Data shown below:

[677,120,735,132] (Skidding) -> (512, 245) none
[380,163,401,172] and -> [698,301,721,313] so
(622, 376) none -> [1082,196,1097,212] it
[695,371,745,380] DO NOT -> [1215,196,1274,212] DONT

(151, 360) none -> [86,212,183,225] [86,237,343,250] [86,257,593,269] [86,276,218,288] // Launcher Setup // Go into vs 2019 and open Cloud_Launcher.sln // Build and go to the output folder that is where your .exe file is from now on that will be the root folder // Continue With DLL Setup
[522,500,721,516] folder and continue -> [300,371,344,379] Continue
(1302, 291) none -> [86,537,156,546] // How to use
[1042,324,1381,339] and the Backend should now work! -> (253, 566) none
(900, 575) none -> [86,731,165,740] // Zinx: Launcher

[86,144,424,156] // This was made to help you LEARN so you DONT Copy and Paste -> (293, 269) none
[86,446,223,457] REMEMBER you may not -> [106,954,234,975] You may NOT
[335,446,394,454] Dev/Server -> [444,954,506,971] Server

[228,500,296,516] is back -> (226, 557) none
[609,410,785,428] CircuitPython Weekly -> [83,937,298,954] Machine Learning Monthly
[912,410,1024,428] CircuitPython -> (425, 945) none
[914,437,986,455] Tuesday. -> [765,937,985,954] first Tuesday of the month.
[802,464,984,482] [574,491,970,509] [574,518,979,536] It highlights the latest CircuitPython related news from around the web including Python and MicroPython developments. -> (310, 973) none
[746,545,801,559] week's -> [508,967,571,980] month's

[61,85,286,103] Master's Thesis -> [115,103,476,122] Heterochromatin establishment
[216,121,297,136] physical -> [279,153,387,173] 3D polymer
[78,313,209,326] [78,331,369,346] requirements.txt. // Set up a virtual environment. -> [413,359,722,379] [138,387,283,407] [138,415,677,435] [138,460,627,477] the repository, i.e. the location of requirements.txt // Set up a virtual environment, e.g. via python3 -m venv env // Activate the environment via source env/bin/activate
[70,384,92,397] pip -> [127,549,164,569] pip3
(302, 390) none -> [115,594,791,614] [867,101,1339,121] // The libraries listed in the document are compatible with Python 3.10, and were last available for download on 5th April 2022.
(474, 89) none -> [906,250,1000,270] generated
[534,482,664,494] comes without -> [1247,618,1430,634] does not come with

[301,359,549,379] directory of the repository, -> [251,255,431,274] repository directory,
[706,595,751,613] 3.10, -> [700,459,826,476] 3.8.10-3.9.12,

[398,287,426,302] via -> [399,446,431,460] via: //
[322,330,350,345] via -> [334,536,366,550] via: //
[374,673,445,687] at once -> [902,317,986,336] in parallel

End of Data shown.

▶ **What is needed**
All that is wanted is a faithful reproduction of the line above with "[86,144,424,156] // This", the line with "[216,121,297,136] physical ->", and every line in between.

▶ **Response to the exercise**
[86,144,424,156] // This was made to help you LEARN so you DONT Copy and Paste -> (293, 269) none
[86,446,223,457] REMEMBER you may not -> [106,954,234,975] You may NOT
[335,446,394,454] Dev/Server -> [444,954,506,971] Server

[228,500,296,516] is back -> (226, 557) none
[609,410,785,428] CircuitPython Weekly -> [83,937,298,954] Machine Learning Monthly
[912,410,1024,428] CircuitPython -> (425, 945) none
[914,437,986,455] Tuesday. -> [765,937,985,954] first Tuesday of the month.
[802,464,984,482] [574,491,970,509] [574,518,979,536] It highlights the latest CircuitPython related news from around the web including Python and MicroPython developments. -> (310, 973) none
[746,545,801,559] week's -> [508,967,571,980] month's

[61,85,286,103] Master's Thesis -> [115,103,476,122] Heterochromatin establishment
[216,121,297,136] physical -> [279,153,387,173] 3D polymer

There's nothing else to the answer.